- DATA FOR THE TASK:
★ ★ ★

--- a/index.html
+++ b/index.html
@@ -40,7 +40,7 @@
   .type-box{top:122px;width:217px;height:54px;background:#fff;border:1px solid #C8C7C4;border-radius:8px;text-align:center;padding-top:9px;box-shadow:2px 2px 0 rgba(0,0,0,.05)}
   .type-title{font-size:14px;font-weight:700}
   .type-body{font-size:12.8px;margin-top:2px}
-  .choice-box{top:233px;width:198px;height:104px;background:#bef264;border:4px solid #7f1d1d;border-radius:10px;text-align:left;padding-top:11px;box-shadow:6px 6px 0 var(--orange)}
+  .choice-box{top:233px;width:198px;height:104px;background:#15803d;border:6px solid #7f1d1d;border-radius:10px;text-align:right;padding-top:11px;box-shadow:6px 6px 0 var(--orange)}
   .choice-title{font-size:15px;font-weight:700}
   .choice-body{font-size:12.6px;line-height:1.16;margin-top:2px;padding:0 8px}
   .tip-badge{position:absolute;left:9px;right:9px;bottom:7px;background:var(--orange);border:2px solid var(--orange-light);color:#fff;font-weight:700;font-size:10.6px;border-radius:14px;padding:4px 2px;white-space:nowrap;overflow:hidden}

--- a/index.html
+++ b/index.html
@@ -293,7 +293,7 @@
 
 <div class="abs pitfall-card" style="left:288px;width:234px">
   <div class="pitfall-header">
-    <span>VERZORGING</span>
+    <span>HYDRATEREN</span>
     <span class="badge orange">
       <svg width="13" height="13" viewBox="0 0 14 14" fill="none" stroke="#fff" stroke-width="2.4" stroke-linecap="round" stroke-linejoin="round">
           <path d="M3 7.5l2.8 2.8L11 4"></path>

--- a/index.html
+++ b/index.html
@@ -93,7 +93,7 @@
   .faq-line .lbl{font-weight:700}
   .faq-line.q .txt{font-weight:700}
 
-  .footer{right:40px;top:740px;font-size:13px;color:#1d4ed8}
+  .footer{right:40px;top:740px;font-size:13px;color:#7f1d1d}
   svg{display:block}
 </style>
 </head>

★ ★ ★

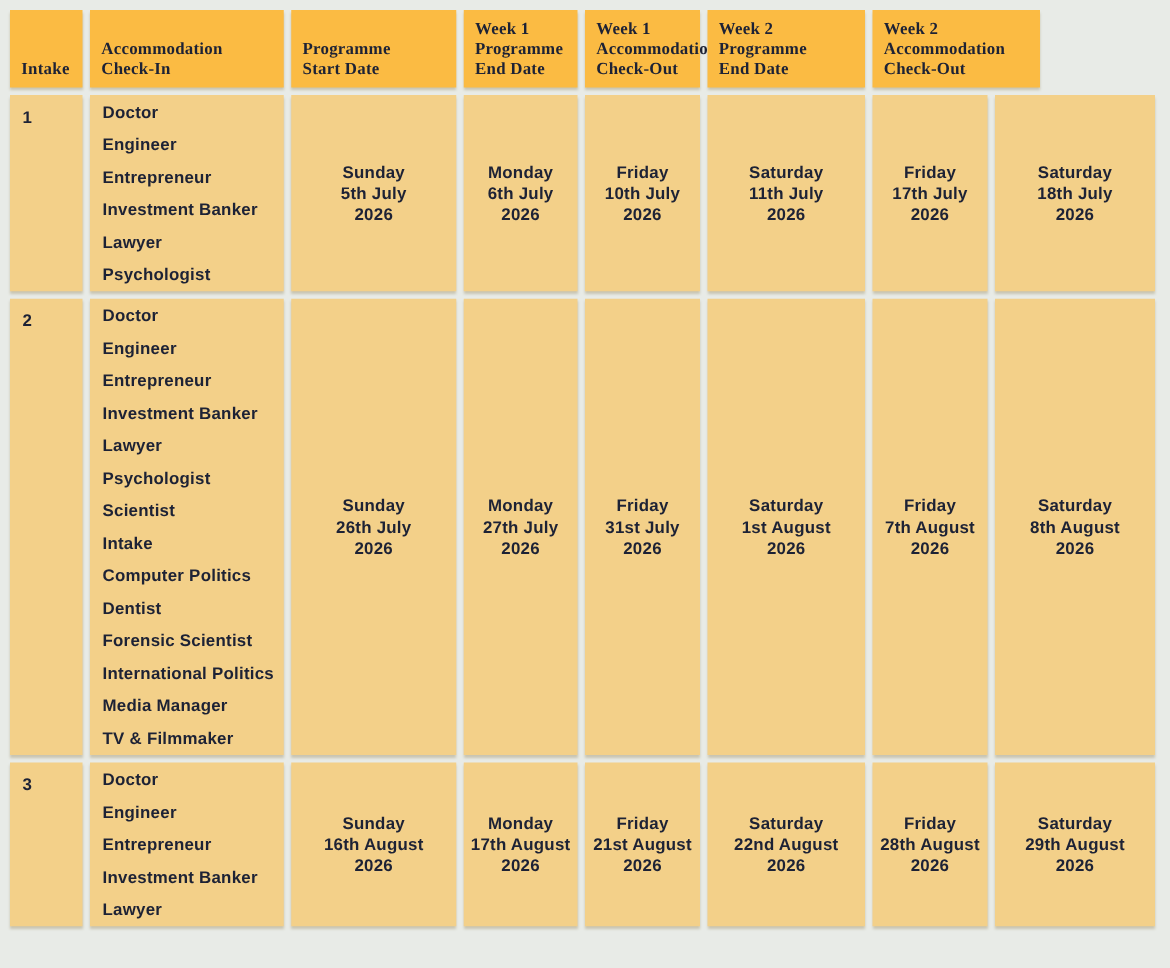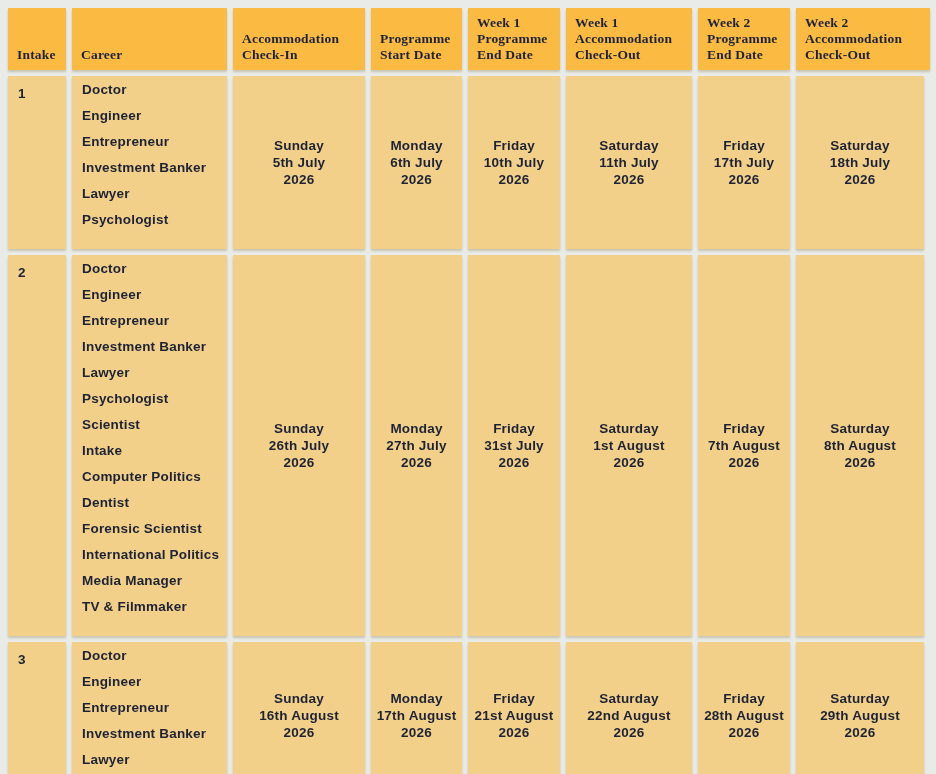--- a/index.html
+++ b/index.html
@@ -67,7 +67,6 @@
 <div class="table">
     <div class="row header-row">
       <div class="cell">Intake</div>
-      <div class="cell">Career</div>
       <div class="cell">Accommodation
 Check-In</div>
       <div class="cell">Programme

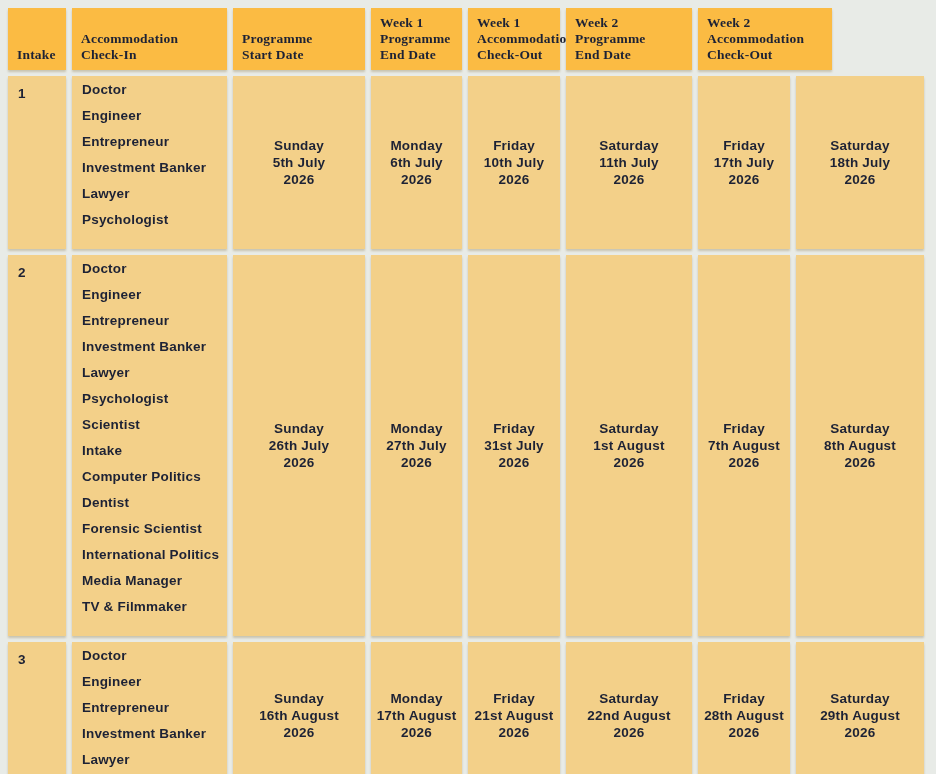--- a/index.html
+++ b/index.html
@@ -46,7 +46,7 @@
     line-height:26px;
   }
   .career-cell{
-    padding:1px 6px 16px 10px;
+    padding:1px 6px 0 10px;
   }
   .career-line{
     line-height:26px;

★ ★ ★

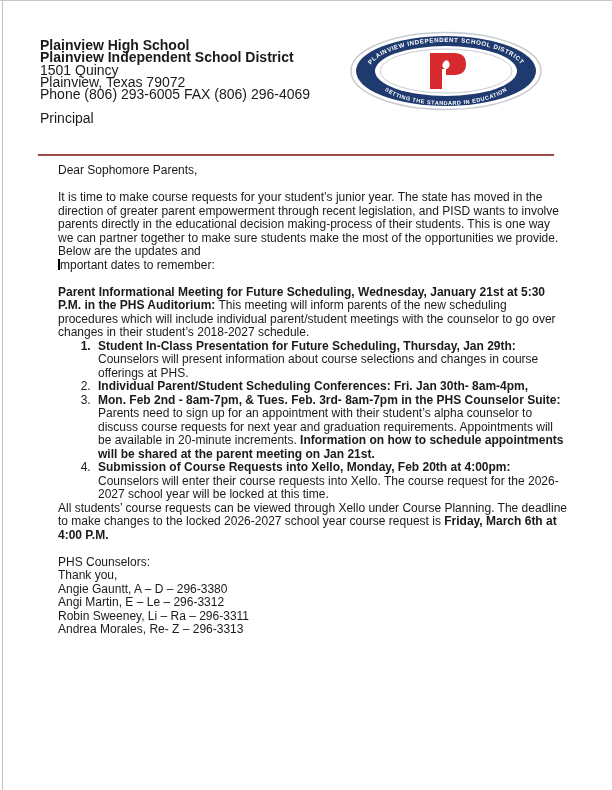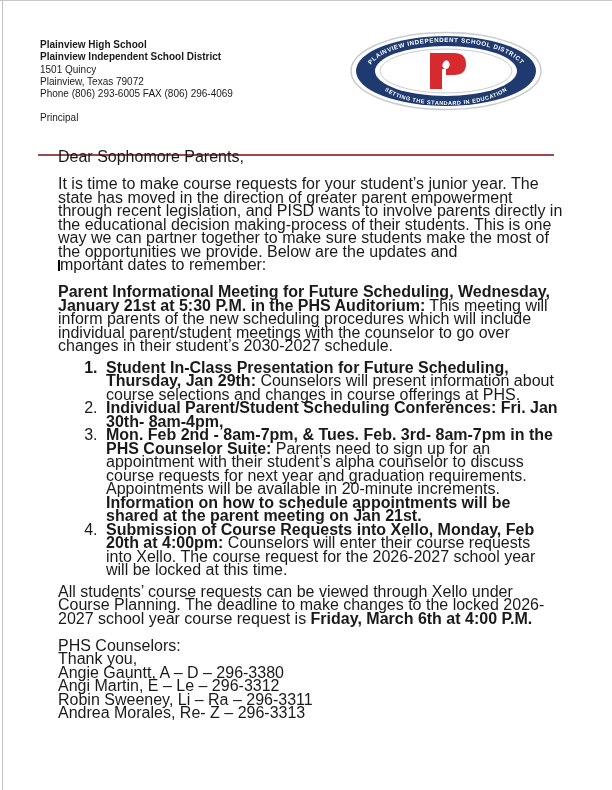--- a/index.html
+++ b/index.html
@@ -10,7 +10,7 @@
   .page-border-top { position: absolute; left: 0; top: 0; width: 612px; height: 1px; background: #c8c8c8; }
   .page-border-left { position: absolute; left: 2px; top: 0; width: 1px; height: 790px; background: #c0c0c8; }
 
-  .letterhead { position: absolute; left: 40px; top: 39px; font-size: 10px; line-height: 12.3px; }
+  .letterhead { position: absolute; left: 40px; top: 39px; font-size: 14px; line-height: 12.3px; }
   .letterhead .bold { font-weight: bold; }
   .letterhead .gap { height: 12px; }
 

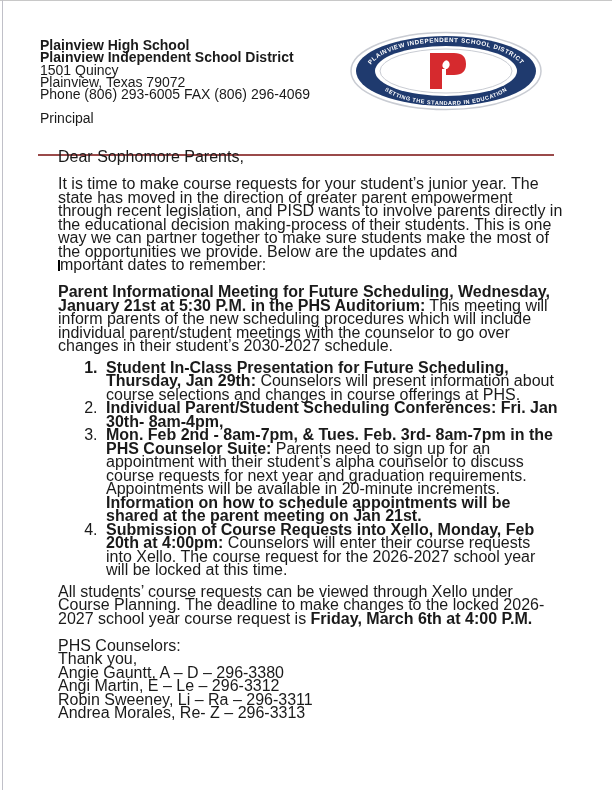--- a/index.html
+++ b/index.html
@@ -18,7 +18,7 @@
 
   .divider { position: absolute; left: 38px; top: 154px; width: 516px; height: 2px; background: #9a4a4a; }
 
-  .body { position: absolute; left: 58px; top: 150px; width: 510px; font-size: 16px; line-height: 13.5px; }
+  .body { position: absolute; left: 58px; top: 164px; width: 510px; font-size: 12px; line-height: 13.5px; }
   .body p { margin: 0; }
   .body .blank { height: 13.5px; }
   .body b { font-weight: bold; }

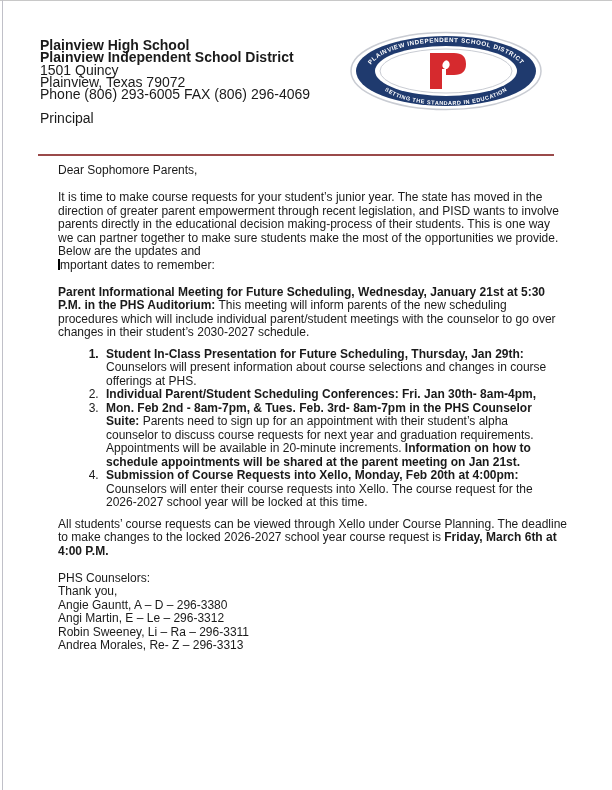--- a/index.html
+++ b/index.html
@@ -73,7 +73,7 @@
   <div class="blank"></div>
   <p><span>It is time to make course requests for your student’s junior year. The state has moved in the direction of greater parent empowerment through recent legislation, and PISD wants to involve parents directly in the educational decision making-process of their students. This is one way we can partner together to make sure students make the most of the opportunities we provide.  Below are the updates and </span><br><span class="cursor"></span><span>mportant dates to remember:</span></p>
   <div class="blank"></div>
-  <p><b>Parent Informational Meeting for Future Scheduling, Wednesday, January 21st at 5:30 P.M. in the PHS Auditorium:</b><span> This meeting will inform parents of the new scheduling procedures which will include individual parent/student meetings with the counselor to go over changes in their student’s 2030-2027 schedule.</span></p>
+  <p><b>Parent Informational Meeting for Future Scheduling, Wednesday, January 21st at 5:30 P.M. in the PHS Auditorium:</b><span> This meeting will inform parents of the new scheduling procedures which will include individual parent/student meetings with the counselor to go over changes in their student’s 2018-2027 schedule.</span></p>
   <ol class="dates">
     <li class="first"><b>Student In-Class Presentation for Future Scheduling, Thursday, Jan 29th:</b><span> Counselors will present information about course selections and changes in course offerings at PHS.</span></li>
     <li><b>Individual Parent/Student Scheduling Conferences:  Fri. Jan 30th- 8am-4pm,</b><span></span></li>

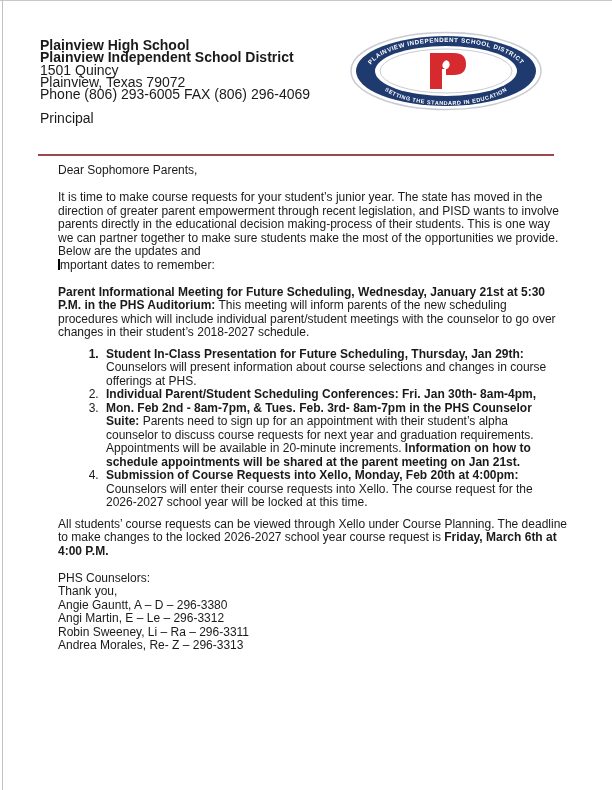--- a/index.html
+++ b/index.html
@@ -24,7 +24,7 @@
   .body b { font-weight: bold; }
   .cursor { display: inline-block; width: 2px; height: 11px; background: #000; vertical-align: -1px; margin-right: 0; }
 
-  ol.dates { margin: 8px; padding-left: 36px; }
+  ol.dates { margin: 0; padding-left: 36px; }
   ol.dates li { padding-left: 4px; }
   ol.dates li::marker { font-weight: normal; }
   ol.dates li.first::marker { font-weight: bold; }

★ ★ ★

- TASK DETAILS: Which of the lines above contain "Auditorium"? Return them all.

- SOLUTION:
-  <p><b>Parent Informational Meeting for Future Scheduling, Wednesday, January 21st at 5:30 P.M. in the PHS Auditorium:</b><span> This meeting will inform parents of the new scheduling procedures which will include individual parent/student meetings with the counselor to go over changes in their student’s 2030-2027 schedule.</span></p>
+  <p><b>Parent Informational Meeting for Future Scheduling, Wednesday, January 21st at 5:30 P.M. in the PHS Auditorium:</b><span> This meeting will inform parents of the new scheduling procedures which will include individual parent/student meetings with the counselor to go over changes in their student’s 2018-2027 schedule.</span></p>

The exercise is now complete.